DEFLECTION - ARE CURRENT STANDARDS FOR CERAMIC & STONE TILE FLOORS REALISTIC ?
by Richard P. Goldberg AIA, CSI Architect –Professional Consultants International, LLC

http://www.proconweb.com/pdfs/publi...on_-_are_current_standards_realistic_2001.pdf






JW


----------



## HS345 (Jan 20, 2008)

JohnFRWhipple said:


> Greg any tile to my understanding with one length over 16" requires the same floor deflection requirements as natural stone.
> 
> I'm sure Brian, Bill or Angus can confirm this.
> 
> ...


There is nothing to confirm. There is no such requirement in either ANSI, or TCNA guidelines. The L/360 guideline holds true for large format ceramic tile.


----------



## Floormasta78 (Apr 6, 2011)

ditra is the bomb !:thumbup:

enough said !


----------



## CDC54 (Dec 28, 2009)

12x24 on Ditra.


----------



## HS345 (Jan 20, 2008)

CDC54 said:


> 12x24 on Ditra.
> 
> View attachment 54721


Uh oh.....hope ya had L/720. :laughing:


----------



## Floormasta78 (Apr 6, 2011)

Deiter is the man !


----------



## CDC54 (Dec 28, 2009)

I went to M820 just to be on the safe side.


----------



## Floormasta78 (Apr 6, 2011)

Isn't that a marine issued sniper rifle. Chad.


----------



## CDC54 (Dec 28, 2009)

Possibly lol


----------



## world llc (Dec 9, 2008)

http://www.schluter.com/print/5140.aspx
i wasn't sure what all the l/360 alk was about so i googled it and found a gem of an article! i could only digest a small amount, i will have to re read...

but what i did learn is that there is alot more to tileing than just laying the tile... 

i am glad i stumbled onto this info...


----------



## HS345 (Jan 20, 2008)

CDC54 said:


> I went to M820 just to be on the safe side.


:laughing:


----------



## angus242 (Oct 20, 2007)

Deflection is hugely important when specifying a tile job over framing. I'd bet to guess a good 40-ish% of failures are because the installed didn't bother with deflection issues. 

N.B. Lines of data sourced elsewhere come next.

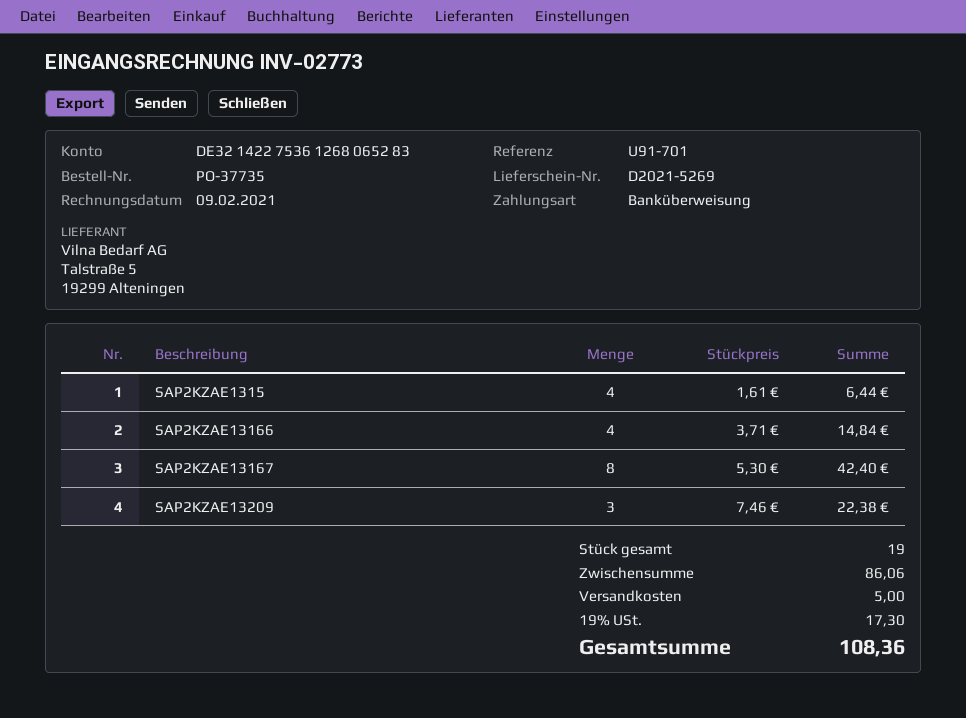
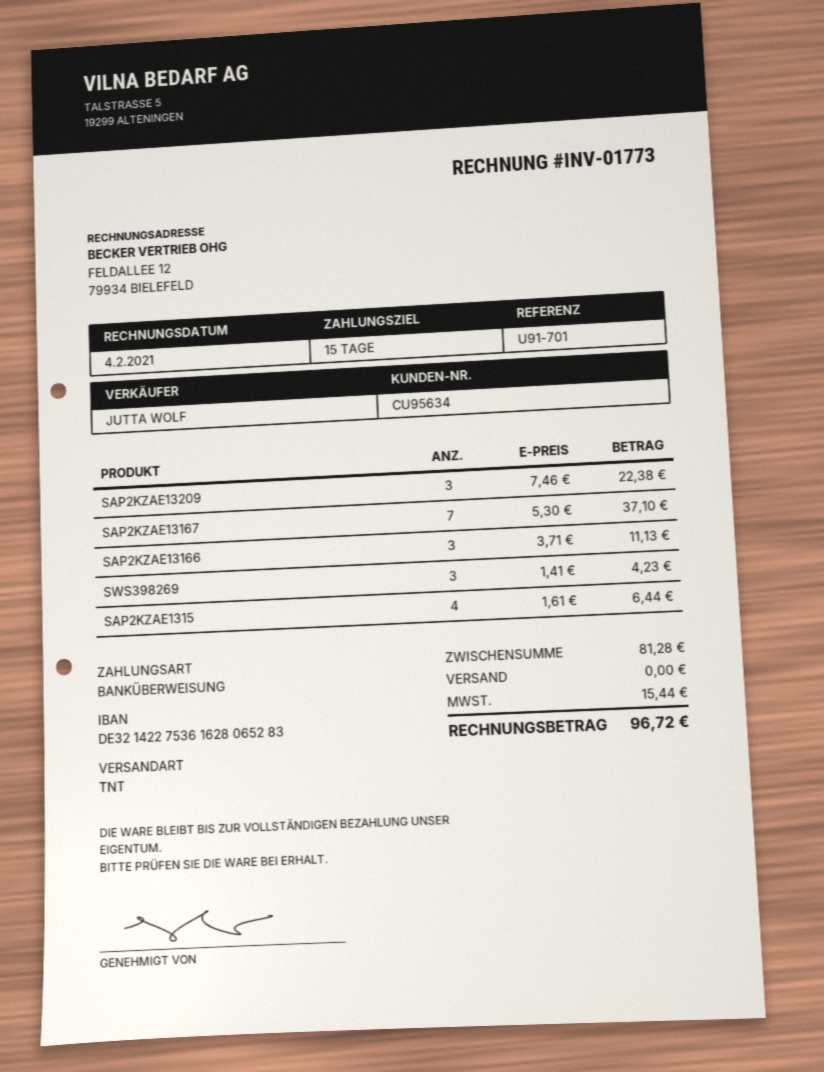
invoice number: INV-02773 -> INV-01773
invoice date: 2021-02-09 -> 2021-02-04
bank account: DE32142275361268065283 -> DE32142275361628065283
SAP2KZAE13166: 4 x 3.71 = 14.84 -> 3 x 3.71 = 11.13
SAP2KZAE13167: 8 x 5.30 = 42.40 -> 7 x 5.30 = 37.10
SWS398269: none -> 3 x 1.41 = 4.23
subtotal: 86.06 -> 81.28
shipping: 5.00 -> 0.00
tax: 17.30 -> 15.44
total: 108.36 -> 96.72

As for large format ceramic (porcelain), there are no published requirements I'm aware of that state anything more than L/360. For my own personal preference, I like to have a minimum of L/480 with a fabric membrane. 

Obviously, L/720 and 2 layers of ply is even better. However, just because it's better doesn't mean I'm going to start requiring that setup for 12x12 porcelain :jester:

The larger the tile, the more deflection can affect it. Always use a quality thinset too!


----------



## world llc (Dec 9, 2008)

do any of you actually do the 300lbs test? 

i found a thread on jlc where they were talking about placing a laser mid-span then adding 300 lbs and measuring the differance... 

i think that is pure professionalism that someone knows their trade that well.


----------



## Tech Dawg (Dec 13, 2010)

world llc said:


> do any of you actually do the 300lbs test?
> 
> i found a thread on jlc where they were talking about placing a laser mid-span then adding 300 lbs and measuring the differance...
> 
> i think that is pure professionalism that someone knows their trade that well.


Id better start eating more whoppers and fries :laughing:


----------



## HS345 (Jan 20, 2008)

world llc said:


> do any of you actually do the 300lbs test?
> 
> i found a thread on jlc where they were talking about placing a laser mid-span then adding 300 lbs and measuring the differance...
> 
> i think that is pure professionalism that someone knows their trade that well.


Could you post a link to that thread please? I personally don't see what point loading with 300 lbs could tell you over and above the standard calculations for deflection.


----------



## world llc (Dec 9, 2008)

HS345 said:


> Could you post a link to that thread please? I personally don't see what point loading with 300 lbs could tell you over and above the standard calculations for deflection.


http://forums.jlconline.com/forums/showthread.php?t=45989

the posts in the thread and the info on hyperlinks is very interesting...


----------



## Tech Dawg (Dec 13, 2010)

world llc said:


> http://forums.jlconline.com/forums/showthread.php?t=45989
> 
> the posts in the thread and the info on hyperlinks is very interesting...


That was a pretty neat thread... I was just amazed to see no spamming or kerdi arguments... :laughing:


----------



## world llc (Dec 9, 2008)

well, i ripped up the old tile and underlay ply today. got the tile and the ditra XL. It looks like it might be a hair high assuming that a 1/2" x 1/2" comb will leave me with 1/8" of height overall. Am i asking too much to use a 1/4" x 3x8" comb to install 12 x 24's in un modified?


----------



## CDC54 (Dec 28, 2009)

1/2x1/2" should leave a 1/4" I think.


----------